For this listing, report how many lines contain the string "connect", using only a number.

"""

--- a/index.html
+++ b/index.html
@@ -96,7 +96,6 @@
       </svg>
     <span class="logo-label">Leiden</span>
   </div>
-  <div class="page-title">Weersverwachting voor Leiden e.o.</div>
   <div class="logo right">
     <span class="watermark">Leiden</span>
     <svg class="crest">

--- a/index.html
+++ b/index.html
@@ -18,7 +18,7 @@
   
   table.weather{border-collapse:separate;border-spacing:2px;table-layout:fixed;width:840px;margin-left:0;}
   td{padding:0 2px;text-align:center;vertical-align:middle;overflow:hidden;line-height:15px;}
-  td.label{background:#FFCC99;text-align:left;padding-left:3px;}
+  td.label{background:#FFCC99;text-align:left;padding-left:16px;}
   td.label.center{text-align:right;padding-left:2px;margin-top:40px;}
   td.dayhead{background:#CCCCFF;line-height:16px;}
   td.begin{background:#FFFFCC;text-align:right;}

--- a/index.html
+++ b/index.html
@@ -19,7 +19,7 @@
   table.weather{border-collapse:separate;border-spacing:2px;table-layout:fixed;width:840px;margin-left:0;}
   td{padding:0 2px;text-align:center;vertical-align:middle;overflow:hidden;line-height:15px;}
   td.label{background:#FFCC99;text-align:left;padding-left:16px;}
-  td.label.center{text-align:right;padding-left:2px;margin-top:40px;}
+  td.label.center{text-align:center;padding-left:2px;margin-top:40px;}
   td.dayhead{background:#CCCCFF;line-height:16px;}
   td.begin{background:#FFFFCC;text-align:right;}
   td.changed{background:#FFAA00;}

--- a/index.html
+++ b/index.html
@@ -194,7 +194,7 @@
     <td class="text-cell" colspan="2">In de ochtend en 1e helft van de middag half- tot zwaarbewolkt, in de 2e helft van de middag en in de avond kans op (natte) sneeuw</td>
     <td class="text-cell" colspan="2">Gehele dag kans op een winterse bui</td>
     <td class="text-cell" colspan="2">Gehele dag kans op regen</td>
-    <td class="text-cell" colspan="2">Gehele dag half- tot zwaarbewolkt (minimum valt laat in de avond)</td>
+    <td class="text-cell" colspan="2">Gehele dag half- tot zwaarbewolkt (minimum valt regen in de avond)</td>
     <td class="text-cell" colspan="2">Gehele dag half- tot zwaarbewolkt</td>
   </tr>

"""
"""

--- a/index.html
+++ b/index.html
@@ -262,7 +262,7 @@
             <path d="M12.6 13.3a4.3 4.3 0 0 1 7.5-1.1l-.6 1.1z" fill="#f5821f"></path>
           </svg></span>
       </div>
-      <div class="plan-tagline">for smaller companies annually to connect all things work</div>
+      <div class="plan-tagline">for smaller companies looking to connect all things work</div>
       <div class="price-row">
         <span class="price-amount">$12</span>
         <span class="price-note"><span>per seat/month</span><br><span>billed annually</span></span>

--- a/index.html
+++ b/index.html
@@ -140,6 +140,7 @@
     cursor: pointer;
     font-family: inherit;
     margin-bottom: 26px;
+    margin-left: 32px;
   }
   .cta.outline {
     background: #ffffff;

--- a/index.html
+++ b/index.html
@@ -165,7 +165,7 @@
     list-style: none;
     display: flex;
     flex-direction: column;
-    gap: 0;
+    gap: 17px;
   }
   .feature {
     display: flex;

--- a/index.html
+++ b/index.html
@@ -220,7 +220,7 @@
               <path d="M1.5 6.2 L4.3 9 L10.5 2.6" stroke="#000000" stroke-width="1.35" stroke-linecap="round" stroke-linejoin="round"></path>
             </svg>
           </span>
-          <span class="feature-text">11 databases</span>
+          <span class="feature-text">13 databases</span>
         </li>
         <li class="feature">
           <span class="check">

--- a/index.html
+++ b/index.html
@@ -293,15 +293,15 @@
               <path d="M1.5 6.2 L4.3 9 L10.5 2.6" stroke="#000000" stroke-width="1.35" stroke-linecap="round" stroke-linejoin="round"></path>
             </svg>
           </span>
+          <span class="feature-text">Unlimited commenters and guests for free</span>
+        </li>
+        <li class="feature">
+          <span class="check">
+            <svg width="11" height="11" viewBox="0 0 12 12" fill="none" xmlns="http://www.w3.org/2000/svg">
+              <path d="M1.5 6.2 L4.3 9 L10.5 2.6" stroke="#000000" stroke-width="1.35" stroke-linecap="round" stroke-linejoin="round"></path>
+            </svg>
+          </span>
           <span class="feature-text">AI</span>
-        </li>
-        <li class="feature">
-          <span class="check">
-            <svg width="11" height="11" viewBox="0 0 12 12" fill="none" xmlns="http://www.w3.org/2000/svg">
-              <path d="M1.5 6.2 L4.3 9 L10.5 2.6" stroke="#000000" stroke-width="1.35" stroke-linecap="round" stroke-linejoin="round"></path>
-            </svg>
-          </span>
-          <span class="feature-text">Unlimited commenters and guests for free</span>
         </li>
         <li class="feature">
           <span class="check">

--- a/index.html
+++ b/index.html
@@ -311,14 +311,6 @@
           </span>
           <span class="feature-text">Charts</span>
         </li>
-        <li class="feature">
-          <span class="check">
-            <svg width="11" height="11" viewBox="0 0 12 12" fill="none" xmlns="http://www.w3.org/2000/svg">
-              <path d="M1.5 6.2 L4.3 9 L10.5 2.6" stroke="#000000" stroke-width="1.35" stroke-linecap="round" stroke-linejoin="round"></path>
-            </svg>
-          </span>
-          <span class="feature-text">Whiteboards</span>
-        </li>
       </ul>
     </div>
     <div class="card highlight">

"""

▸ **EXERCISE RESULT**
2